IT strategy and agile EA in the new economy
With so much in the works with B2B, B2C, G2B (government to biz) taking center stage fueled by industry standards like ACORD (Insurance),SID (Telecom), FIXML/FPML (Finance), HL7 (Healthcare), etc, the time is ripe to tie the standards knot and adopt universally acceptable baselines. SaaS and Cloud computing too will get easier to adopt.
Next month’s Gartner Enterprise Architecture Summit in Las Vegas (Dec 10th-12th) will be one to watch. The real value of EA and its agility will be put to test in the next few quarters and years. How it ties back to this month’s Master Data Management Summit in Chicago (again by Gartner) will be even more interesting given that the set of analysts have very little overlap

Comments
Agile EA is excellent and very much in need for enterprise collaboration implementations.
Posted by: Matt Moore | November 15, 2008 03:12 AM
Matt,
I wonder how EA survived so long without becoming "lite". While EA philosophy is in creating a reference baseline, the problem, currently, is that the EA implementation cycle and change management is slower than the development process be it Agile or Extreme.
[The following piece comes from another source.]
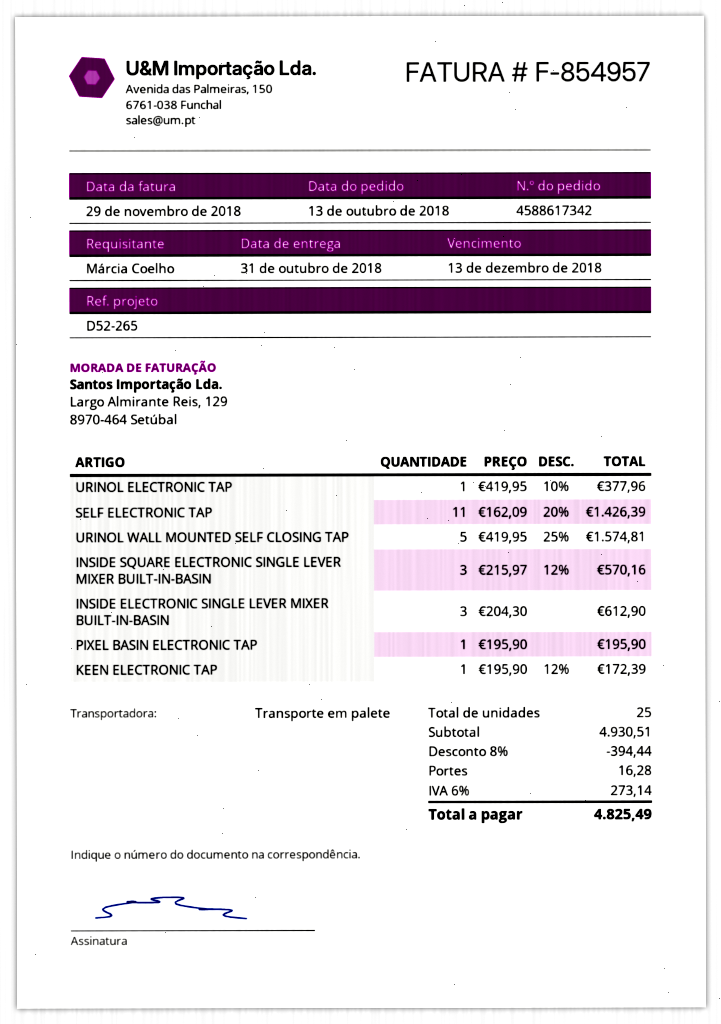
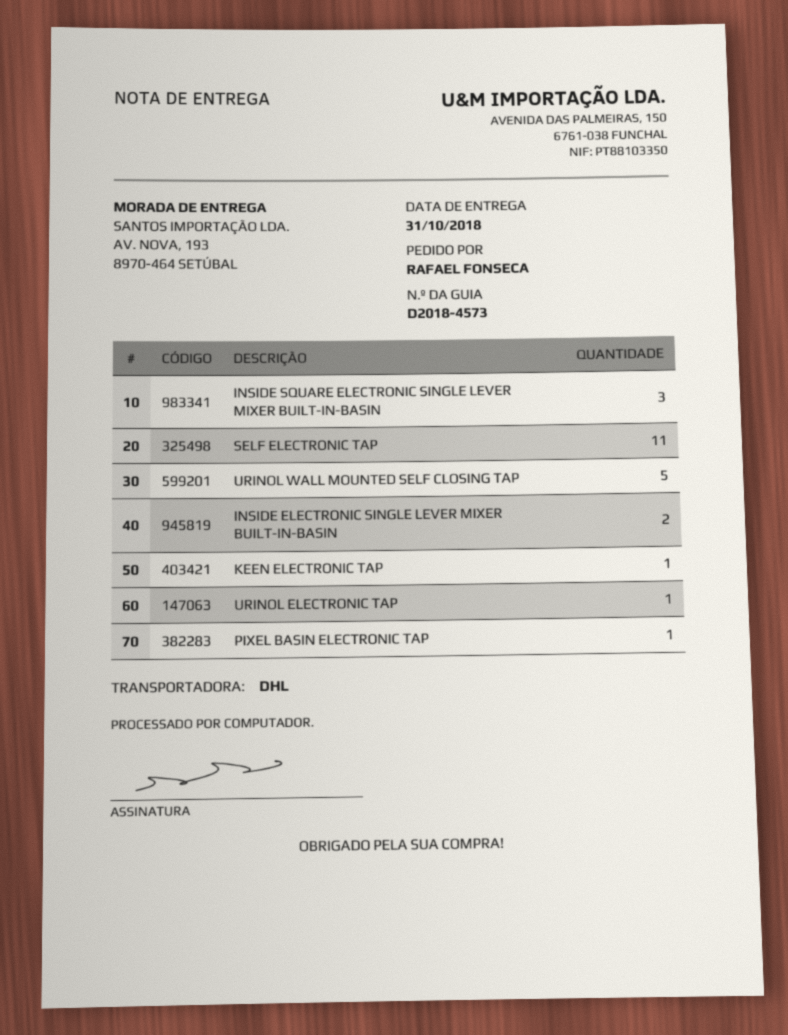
ordered by: Márcia Coelho -> RAFAEL FONSECA
shipping method: pallet freight -> DHL
INSIDE ELECTRONIC SINGLE LEVER MIXER BUILT-IN-BASIN: 3 -> 2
These processes are becoming an increasing part of our business along with SaaS. Hence, the need for EA to keep up with the times.
Posted by: Sohrab Kakalia | November 17, 2008 08:09 AM
Sohrab, Matt -
Interesting discussion on lite. I have mostly seen "just enough just in time" EA being done with the immediate scope required. These are typically 6-12 week activities.
OTOH, in new ground breaking architectures that transform organisations, a dimension of using COTS vs. custom vs. other sourcing models impacts "as-built" architecture. Agility is only aspect of such decision.